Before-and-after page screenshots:
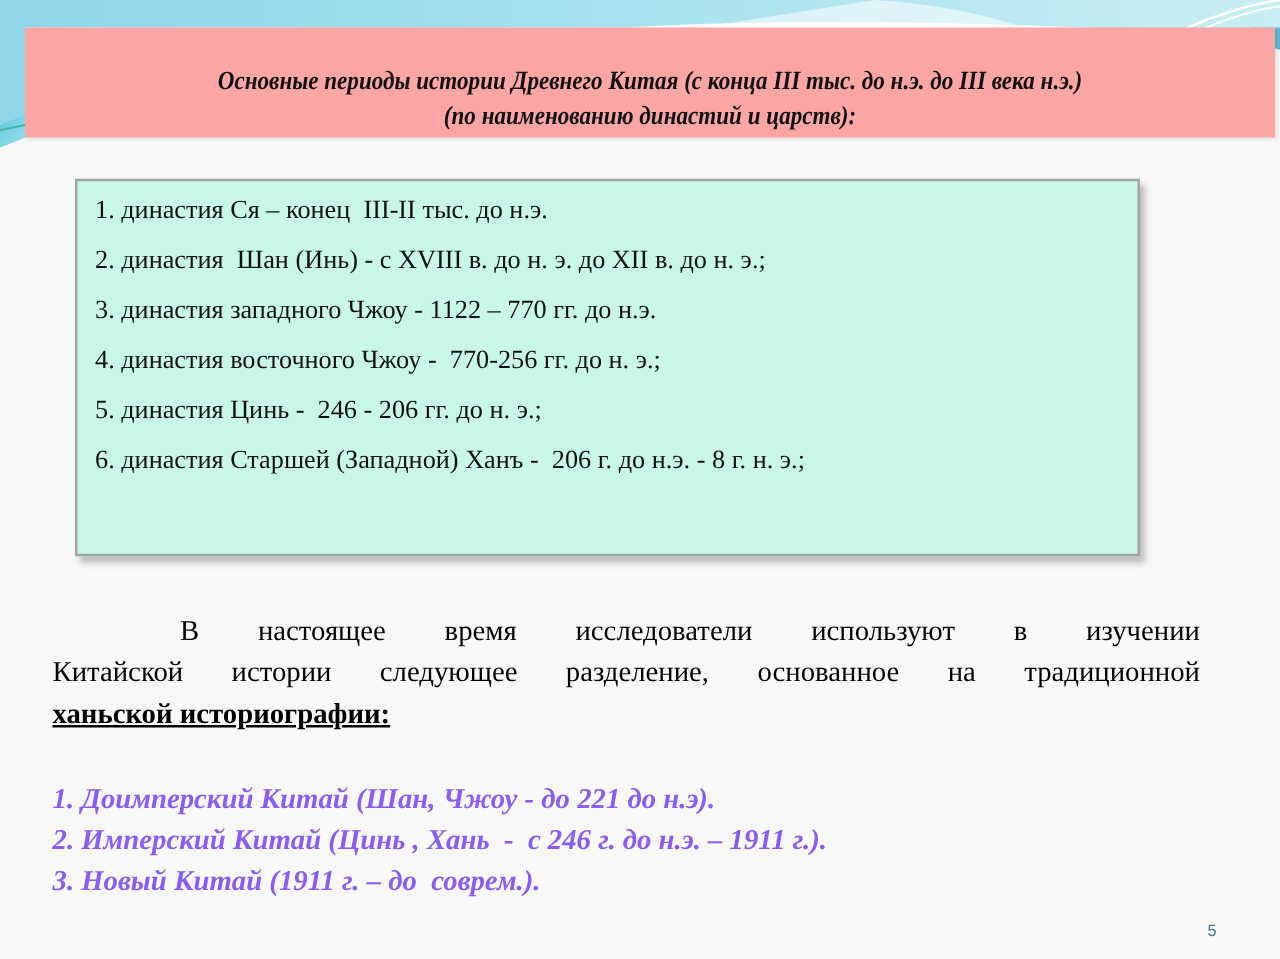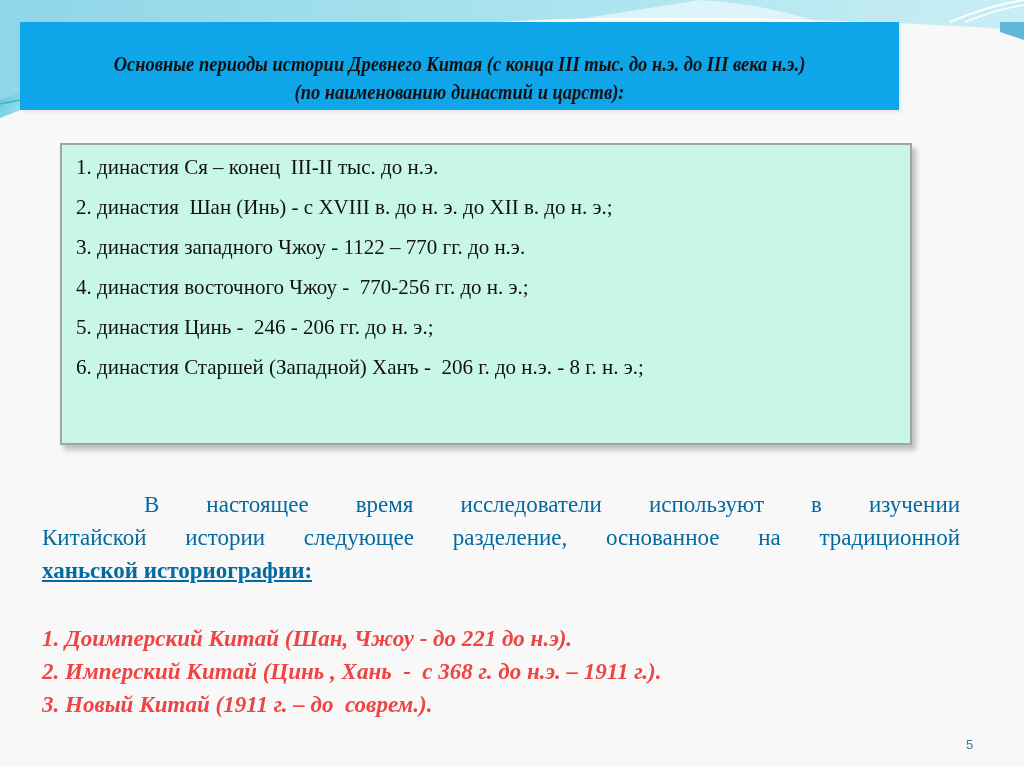--- a/index.html
+++ b/index.html
@@ -7,22 +7,22 @@
       width: 1024px; height: 767px; position: relative; overflow: hidden;
       background: #f8f8f8;
       font-family: "Liberation Serif", serif;
     }
     .bg-top {
       position: absolute; left: 0; top: 0; width: 1024px; height: 140px;
       overflow: hidden;
     }
     .bg-top svg { position: absolute; left: 0; top: 0; }
     .title-box {
-      position: absolute; left: 20px; top: 22px; width: 879px; height: 88px;
-      background: #0ea5e9;
+      position: absolute; left: 20px; top: 22px; width: 1000px; height: 88px;
+      background: #fca5a5;
       box-shadow: 2px 2px 3px rgba(0,0,0,0.08);
     }
     .title-line {
       position: absolute; left: 0; right: 0; text-align: center;
       font-family: "Liberation Serif", serif; font-style: italic; font-weight: bold;
       font-size: 21px; color: #111;
       transform: scaleX(0.88); transform-origin: center;
       white-space: nowrap;
     }
     .title-line.l1 { top: 30px; }
@@ -36,36 +36,36 @@
       box-sizing: border-box;
     }
     .dyn-item {
       position: absolute; left: 14px;
       font-family: "Liberation Serif", serif; font-size: 21px; color: #111;
       white-space: pre;
     }
 
     .para {
       position: absolute; left: 42px; width: 918px;
-      font-family: "Liberation Serif", serif; font-size: 23px; color: #0369a1;
+      font-family: "Liberation Serif", serif; font-size: 23px; color: #000000;
       line-height: 33px;
     }
     .para-1 {
       top: 488px; text-align: justify; text-align-last: justify;
       white-space: nowrap;
     }
     .para-1 .indent { display: inline-block; width: 102px; }
     .para-2 { top: 521px; text-align: justify; text-align-last: justify; }
     .para-3 {
       top: 554px; font-weight: bold; text-decoration: underline;
     }
     .period {
       position: absolute; left: 42px;
       font-family: "Liberation Serif", serif; font-style: italic; font-weight: bold;
-      font-size: 23px; color: #ef4444; white-space: pre;
+      font-size: 23px; color: #8b5cf6; white-space: pre;
     }
     .page-num {
       position: absolute; left: 966px; top: 737px;
       font-family: "Liberation Sans", sans-serif; font-size: 13px; color: #3a7ca0;
     }
   </style>
 </head>
 <body>
 
 <div class="bg-top">
@@ -103,16 +103,16 @@
   <div class="dyn-item" style="top:130px;">4. династия восточного Чжоу -  770-256 гг. до н. э.;</div>
   <div class="dyn-item" style="top:170px;text-align:right;">5. династия Цинь -  246 - 206 гг. до н. э.;</div>
   <div class="dyn-item" style="top:210px;">6. династия Старшей (Западной) Ханъ -  206 г. до н.э. - 8 г. н. э.;</div>
 </div>
 
 <div class="para para-1"><span class="indent"></span><span>В   настоящее  время  исследователи    используют    в  изучении</span></div>
 <div class="para para-2">Китайской  истории  следующее разделение, основанное на традиционной</div>
 <div class="para para-3">ханьской историографии:</div>
 
 <div class="period" style="top:626px;">1. Доимперский Китай (Шан, Чжоу - до 221 до н.э).</div>
-<div class="period" style="top:659px;">2. Имперский Китай (Цинь , Хань  -  с 368 г. до н.э. – 1911 г.).</div>
+<div class="period" style="top:659px;">2. Имперский Китай (Цинь , Хань  -  с 246 г. до н.э. – 1911 г.).</div>
 <div class="period" style="top:692px;">3. Новый Китай (1911 г. – до  соврем.).</div>
 
 <div class="page-num">5</div>
 
 </body></html>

## Exercise requirements
From the entries above, list each line with "династия" in it.

## Expected answer
   <div class="dyn-item" style="top:130px;">4. династия восточного Чжоу -  770-256 гг. до н. э.;</div>
   <div class="dyn-item" style="top:170px;text-align:right;">5. династия Цинь -  246 - 206 гг. до н. э.;</div>
   <div class="dyn-item" style="top:210px;">6. династия Старшей (Западной) Ханъ -  206 г. до н.э. - 8 г. н. э.;</div>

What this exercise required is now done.